Laissez-moi vous donner un exemple. Actuellement, environ un Roumain sur quatre
considère qu’il est peu grave ou pas du tout grave qu’une femme ne soit pas
autorisée à dépenser son argent comme elle le souhaite, qu’une femme ne soit
pas autorisée à sortir de la maison sans être accompagnée de son partenaire ou
qu’une femme ne soit pas autorisée à avoir un groupe d’amis.
Le Baromètre des
violences de genre 2022 révèle aussi d’autres données. Par exemple, 19 % des
personnes interrogées considèrent qu’il n’est pas du tout ou peu grave qu’une
femme soit violée après avoir accepté d’aller chez un homme, et 12 % si une
femme habillée de manière provocante est violée. Ionela Baluță explique :
Quand on regarde
l’attitude envers le viol, les stéréotypes répandus dans la population
apparaissent très clairement. Et plus le niveau d’instruction est bas ou plus
les valeurs sont patriarcales, plus les pourcentages sont inquiétants. Par
exemple, même si les répondants estiment que le viol n’est pas accepté et qu’il
est considéré comme très grave pour la majorité, nous avons voulu vérifier ce
qu’il en était pour le reste. Par exemple, beaucoup estiment qu’il est moins grave
qu’une femme se fasse violer après avoir accepté d’aller chez un homme. Même constat dans
nos relations sociales : si l’on accepte un rendez-vous avec un homme, que
l’on accepte de se rendre dans divers endroits, chez vous ou chez lui pour discuter,
alors le viol est compris, cela fait partie du forfait. Alors mesdames,
méfiez-vous lorsque vous acceptez un rendez-vous ! Malheureusement, un pourcentage important de la société roumaine,
ceux avec qui nous interagissons, croit qu’en fait, nous acceptons d’être violées.

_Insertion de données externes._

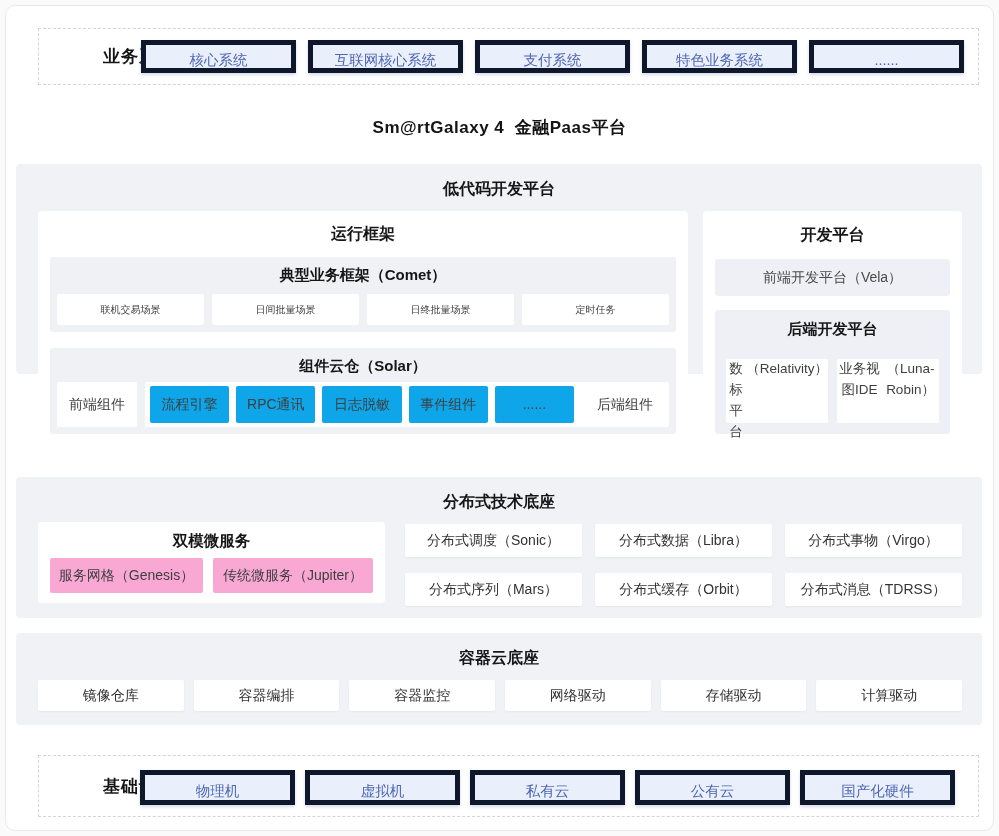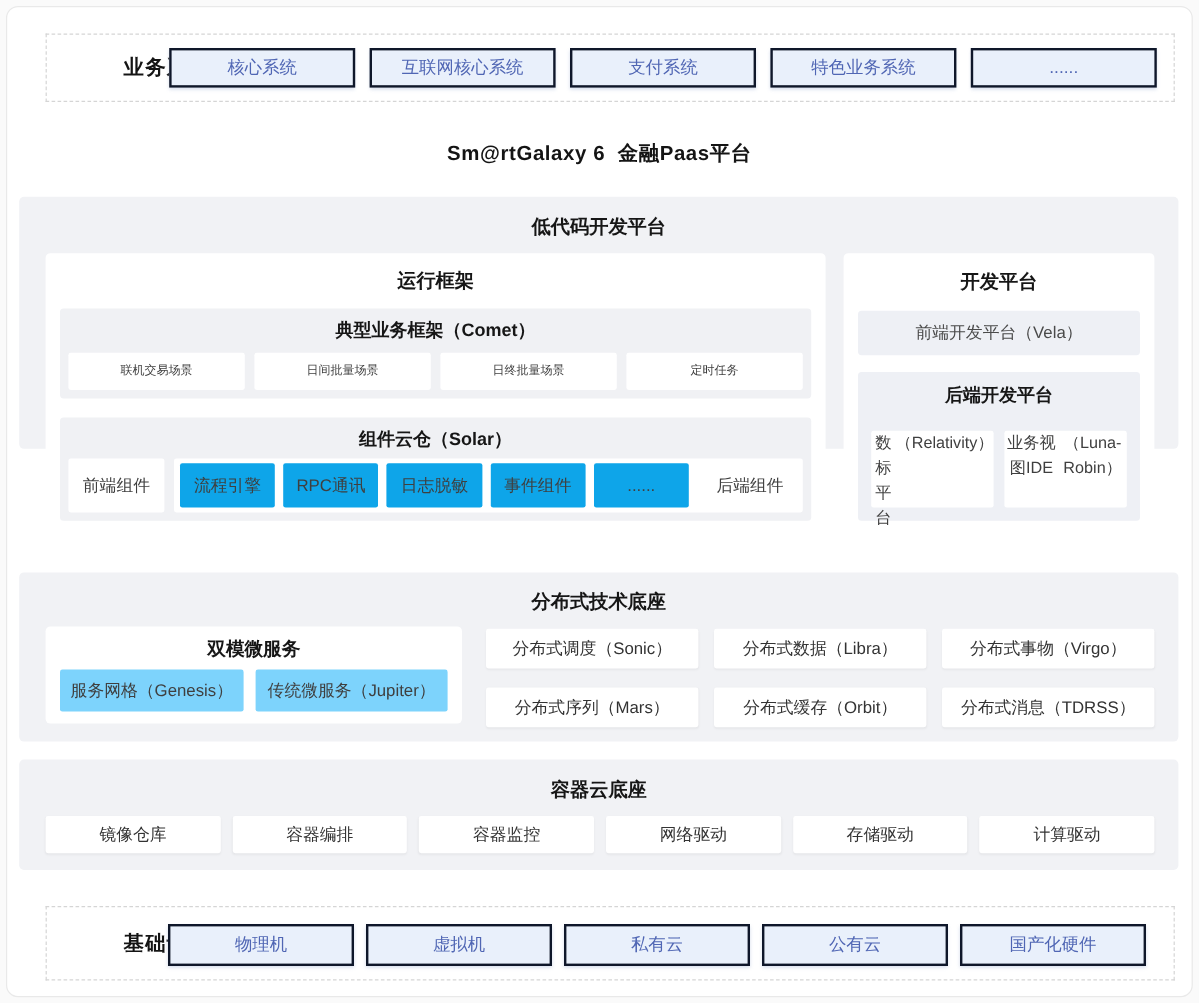--- a/index.html
+++ b/index.html
@@ -16,7 +16,7 @@
                 font-size:17px; font-weight:bold; color:#141414; letter-spacing:1px; }
   .biz-items { position:absolute; left:141px; top:40px; display:flex; gap:12px; }
   .pill { width:155px; height:33px; line-height:31px; text-align:center;
-          background:#e9f0fb; border:2px solid #0f172a; color:#5066b4; font-size:14.5px;
+          background:#e9f0fb; border:5px solid #0f172a; color:#5066b4; font-size:14.5px;
           box-shadow:0 2px 3px rgba(160,178,212,.45); }
 
   

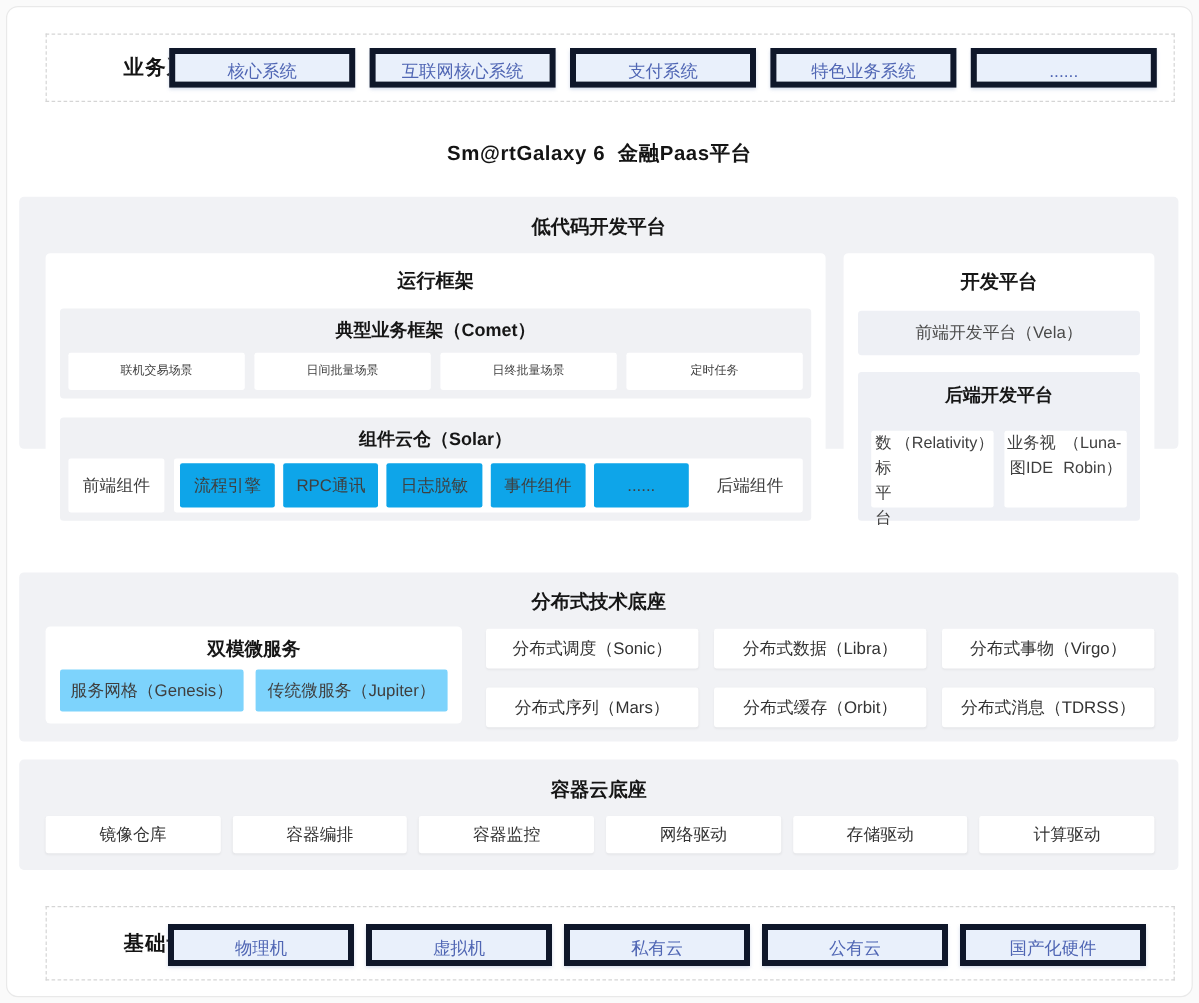--- a/index.html
+++ b/index.html
@@ -99,7 +99,7 @@
     <div class="pill">......</div>
   </div>
 
-  <div class="main-title">Sm@rtGalaxy 6  金融Paas平台</div>
+  <div class="main-title">Sm@rtGalaxy 4  金融Paas平台</div>
 
   <div class="section sec-lowcode">
     <div class="sec-title">低代码开发平台</div>

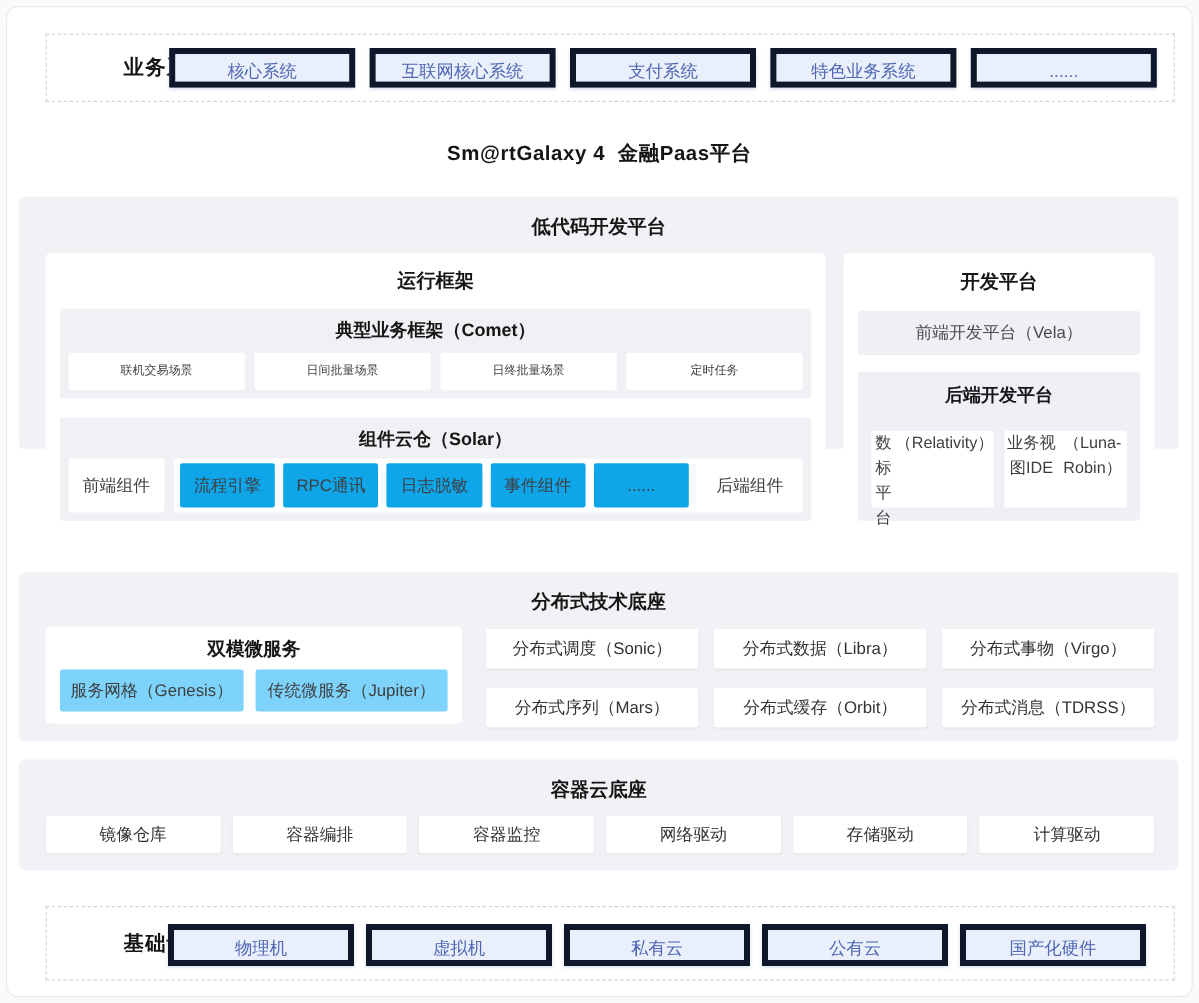--- a/index.html
+++ b/index.html
@@ -64,7 +64,7 @@
   .dual-card { left:22px; top:45px; width:347px; height:81px; }
   .dual-card .card-title { padding-top:9px; font-size:15.5px; }
   .dual-chips { position:absolute; left:12px; right:12px; bottom:10px; height:35px; display:flex; gap:10px; }
-  .dchip { background:#7dd3fc; line-height:35px; text-align:center; font-size:14px; color:#3f3f3f; border-radius:2px; }
+  .dchip { background:#f9a8d4; line-height:35px; text-align:center; font-size:14px; color:#3f3f3f; border-radius:2px; }
   .dchip.c1 { flex:0 0 153px; } .dchip.c2 { flex:1; }
   .dist-grid { position:absolute; left:389px; top:47px; width:557px; display:grid;
                grid-template-columns:repeat(3,1fr); column-gap:13px; row-gap:16px; }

Et l’on observe quelque chose de plus inquiétant encore. Nous avons
spécifiquement posé la question « quelle est selon vous la gravité de la
situation dans laquelle un mineur a des relations sexuelles avec un
homme ». Mais en fait cette situation n’existe pas. Une mineure est violée
par un homme. La loi stipule que si nous n’abordons pas d’autres questions
liées à l’éthique, à la morale, etc., la définition légale dit qu’à partir du
moment où vous ne donnez pas votre consentement, vous êtes alors
« forcé ». Mais pour les participants à
notre étude, être mineur et avoir des rapports sexuels avec un homme adulte est
moins grave qu’être une femme violée par un inconnu.
Effectué afin de combler le manque de
données officielles sur les violences de genre sous toutes leurs formes, le
Baromètre 2022 se veut également un outil de travail pour les autorités afin de
mettre en place des politiques publiques adaptées.